Google, Facebook, and Twitter have formed an alliance with the BBC to tackle the spread of falsehood and misinformation online ahead of the 2020 U.S. presidential elections.

The new strategy is a response to the criticism that major tech companies play a role in the circulation of fake news.

According to the BBC, these measures — that Google, Facebook, and Twitter helped develop — are "crucial steps" in addressing the widespread disinformation found on the internet.
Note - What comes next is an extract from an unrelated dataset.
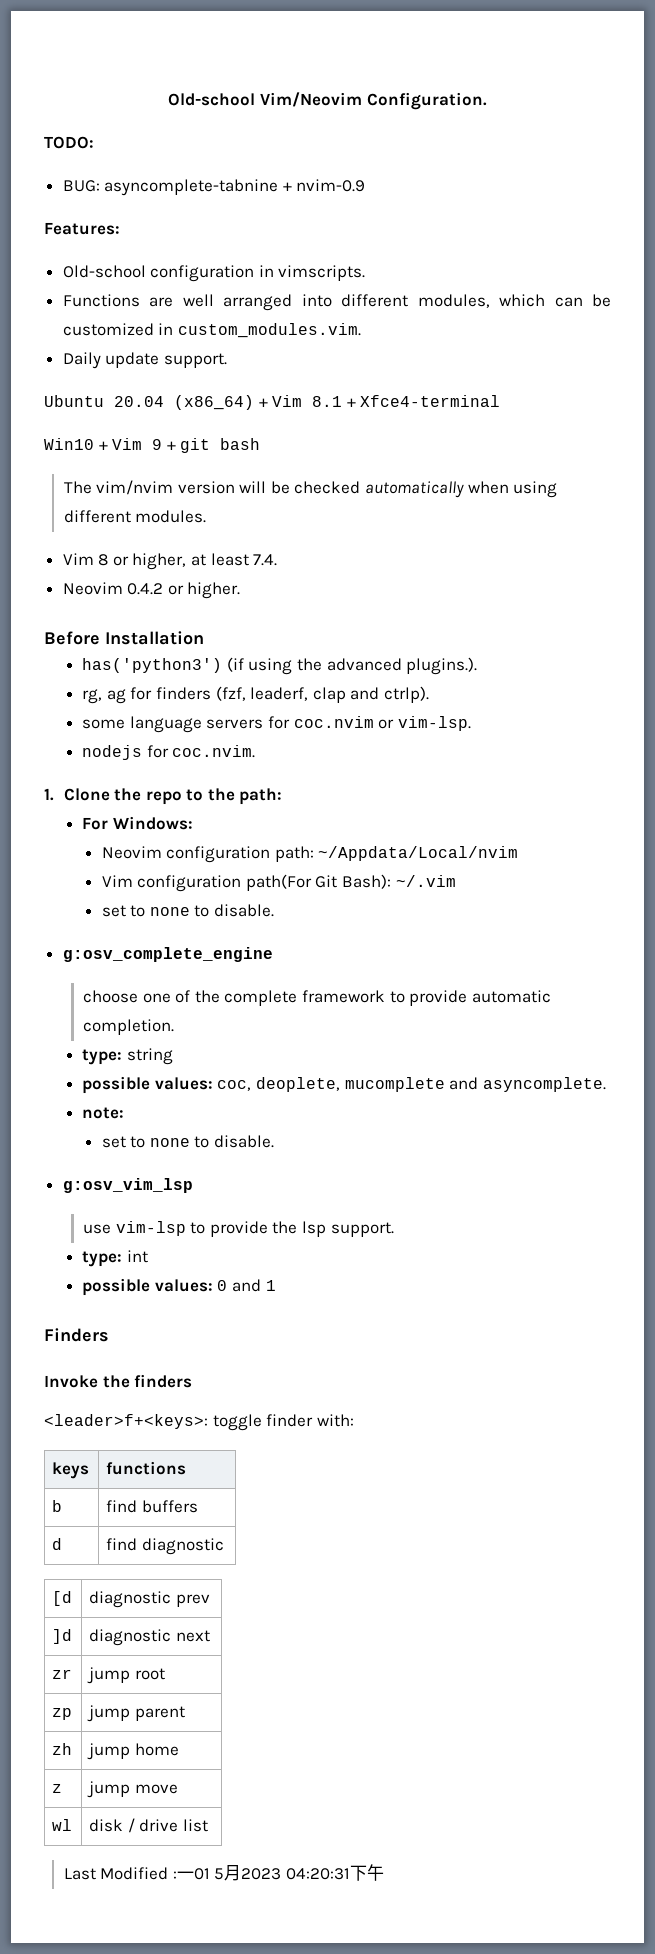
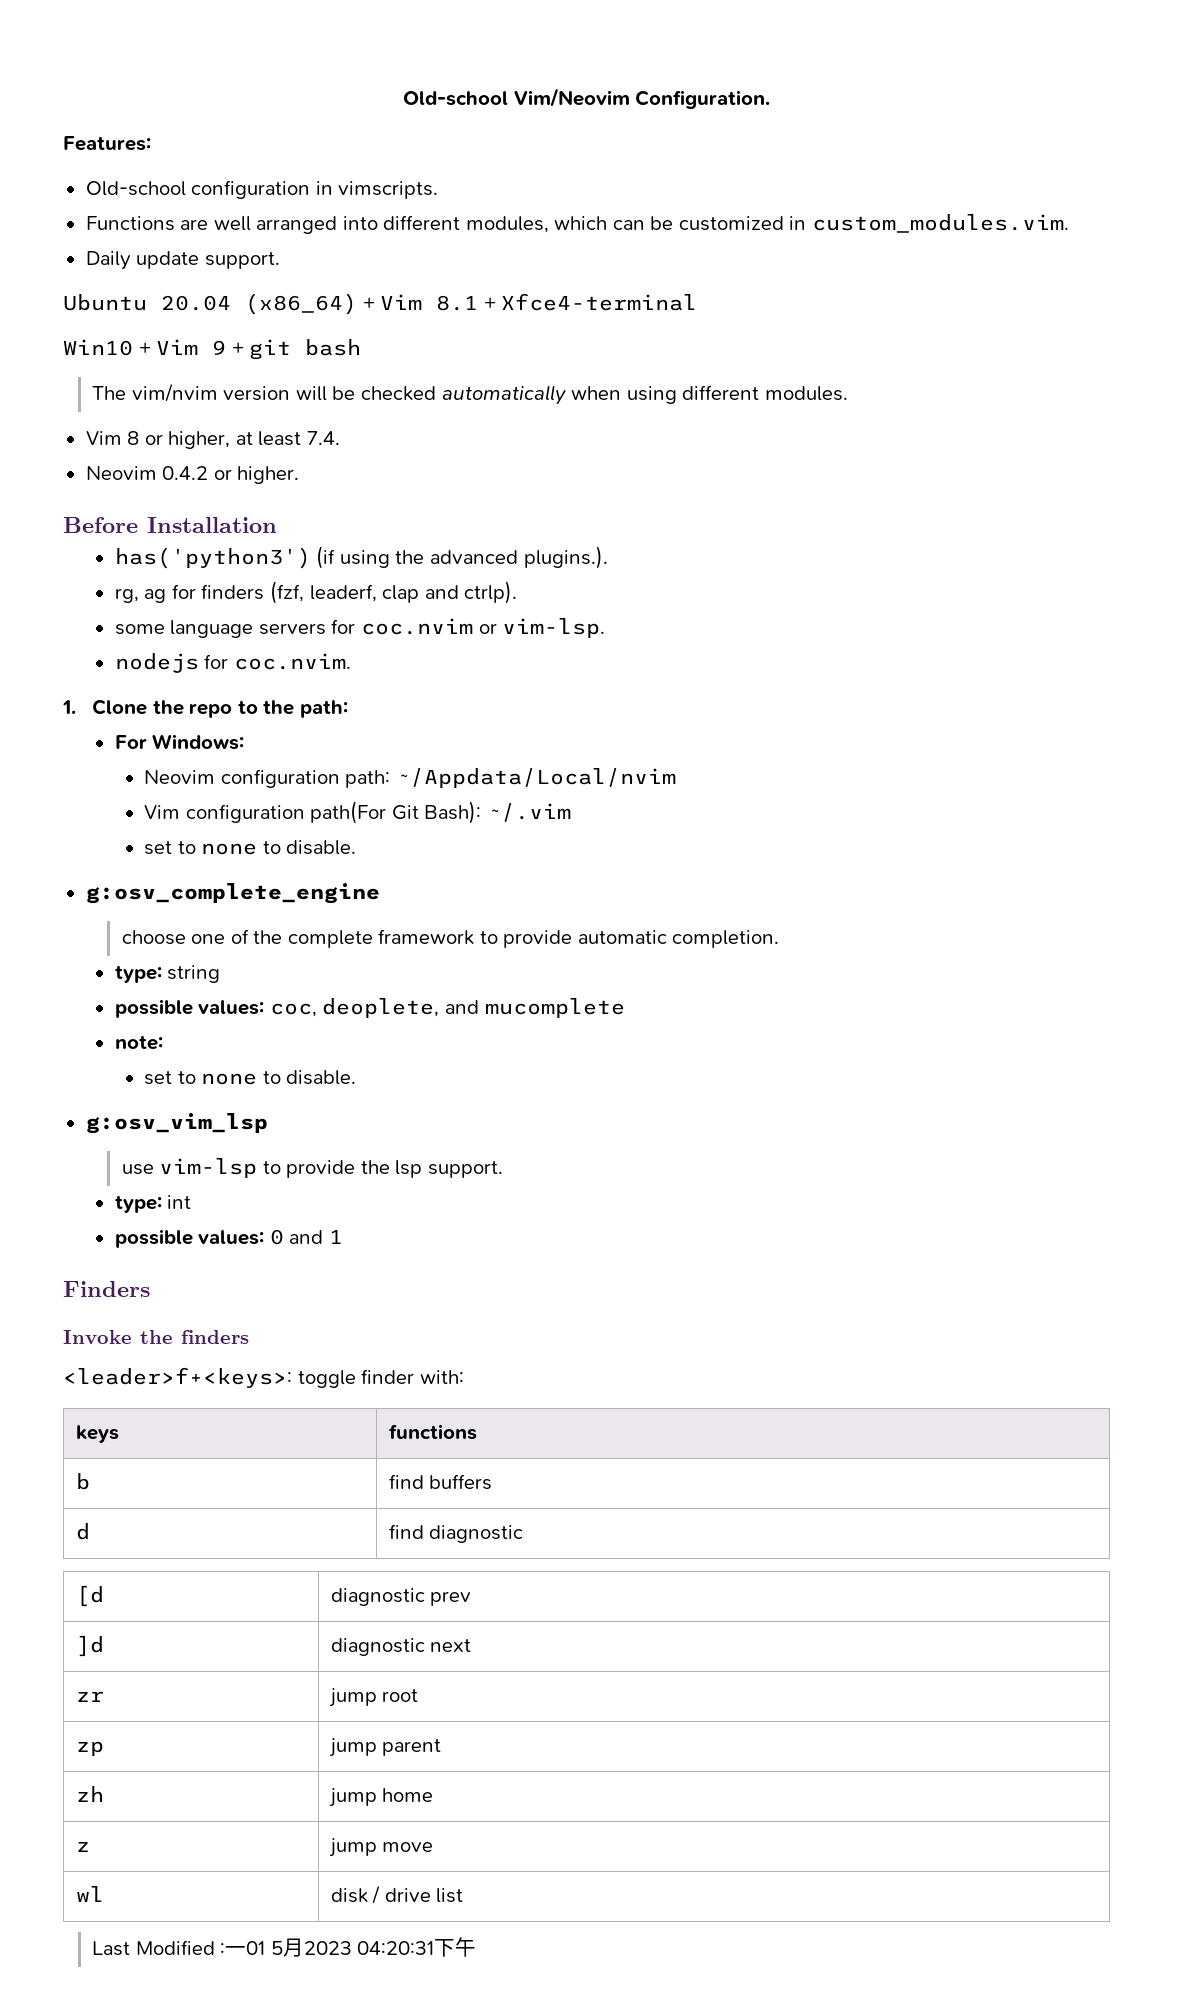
- TODO:
- BUG: asyncomplete-tabnine + nvim-0.9
- possible values: coc, deoplete, mucomplete and asyncomplete.
+ possible values: coc, deoplete, and mucomplete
A Collaboration Between Key Players

The strategy outlined in a report published on Saturday, Sept. 5, includes an "early warning system" that will involve organizations working together to monitor and alert one another as soon as a disinformation campaign that may endanger the lives of people or disrupt the democratic process pops up online. The goal is for tech companies to act immediately and squash falsehood before it spreads and misleads the public.

Another key measure is joint media education, shared learning, and access to impartial voter information. More details will be revealed on a later date, the report said.
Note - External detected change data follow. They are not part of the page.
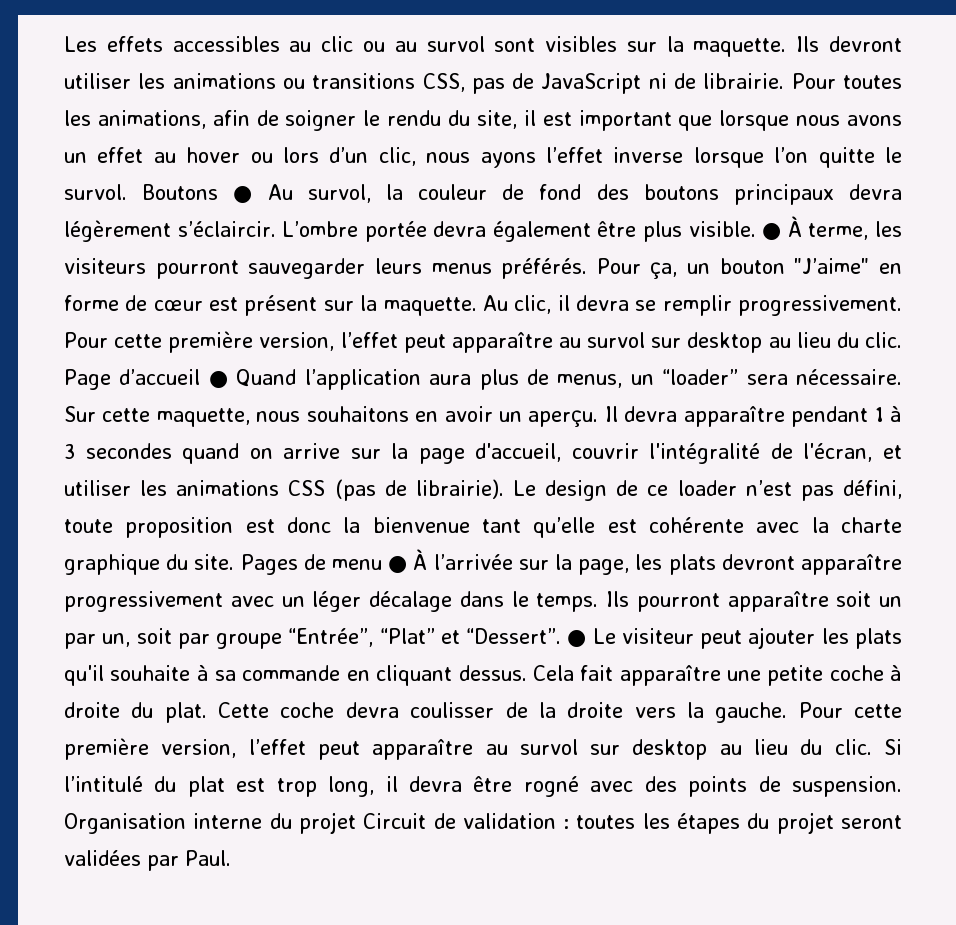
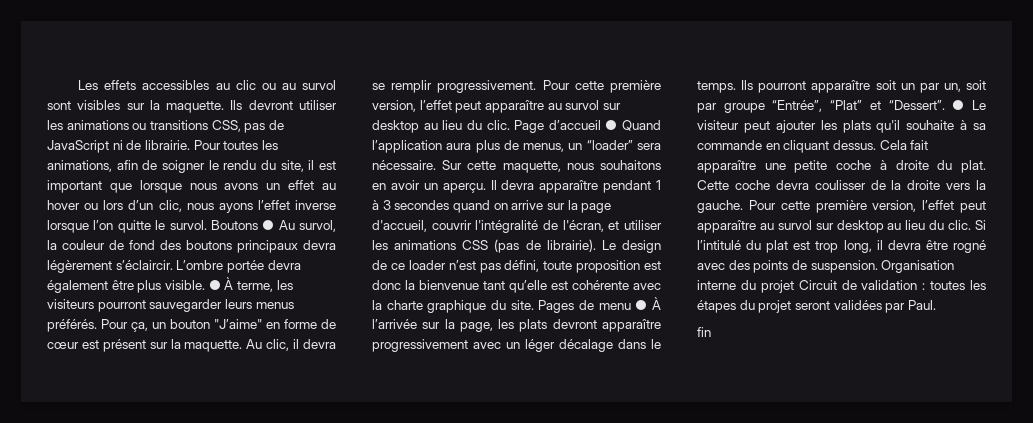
+ fin

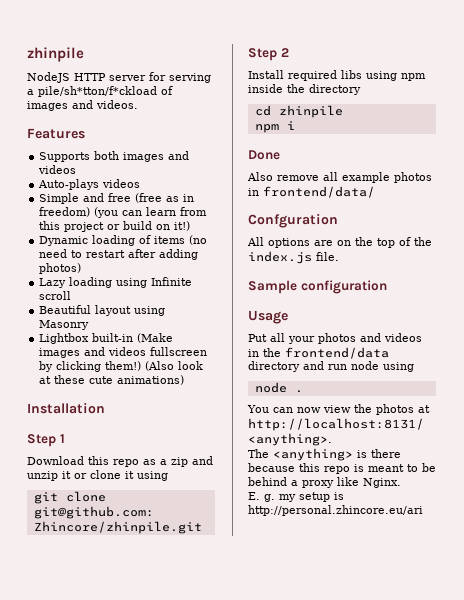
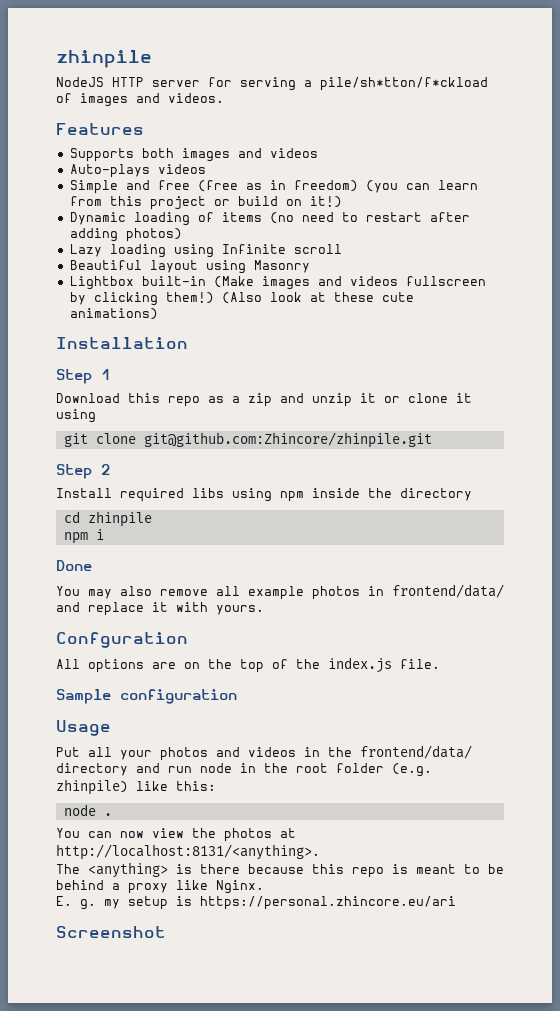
- Also remove all example photos in frontend/data/
+ You may also remove all example photos in frontend/data/ and replace it with yours.
- Put all your photos and videos in the frontend/data directory and run node using
+ Put all your photos and videos in the frontend/data/ directory and run node in the root folder (e.g. zhinpile) like this:
- E. g. my setup is http://personal.zhincore.eu/ari
+ E. g. my setup is https://personal.zhincore.eu/ari
+ Screenshot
"Disinformation and so-called fake news is a threat to us all. At its worst, it can present a serious threat to democracy and even to people's lives," said Tony Hall, director general of the BBC, in a statement. "This summit has shown a determination to take collective action to fight this problem and we have agreed some crucial steps towards this."
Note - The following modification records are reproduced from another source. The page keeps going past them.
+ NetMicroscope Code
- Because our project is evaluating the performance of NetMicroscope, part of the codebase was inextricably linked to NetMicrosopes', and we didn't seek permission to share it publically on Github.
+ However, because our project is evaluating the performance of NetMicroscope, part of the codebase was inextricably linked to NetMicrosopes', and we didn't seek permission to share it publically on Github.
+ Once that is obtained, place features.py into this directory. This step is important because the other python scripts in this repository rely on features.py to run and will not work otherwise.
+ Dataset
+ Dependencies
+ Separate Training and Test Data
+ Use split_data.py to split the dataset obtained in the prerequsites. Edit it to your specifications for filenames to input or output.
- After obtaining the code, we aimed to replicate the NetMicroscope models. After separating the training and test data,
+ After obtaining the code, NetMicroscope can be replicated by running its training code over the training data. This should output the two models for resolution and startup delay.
Controlling The Spread Of Fake News Online

The effort arrives as tech companies prep for the onslaught of disinformation campaign ahead of the U.S. presidential elections in 2020. Facebook, Google, Twitter, and Microsoft have reportedly met with intelligence agencies earlier this month to discuss election security, including curbing the spread of fake news meant to mislead voters.

"Improving election security and countering information operations are complex challenges that no organization can solve alone," shared Nathaniel Gleicher, head of the cybersecurity policy in Facebook. "Today's meeting builds on our continuing commitment to work with industry and government partners, as well as with civil society and security experts, to better understand emerging threats and prepare for future elections."

Facebook, which boasts 1.56 billion daily active users as of March 2019, has adopted stricter measures to deter disinformation campaign. In March, the social media company removed more than 2,000 pages, groups, and accounts linked to "coordinated inauthentic behavior."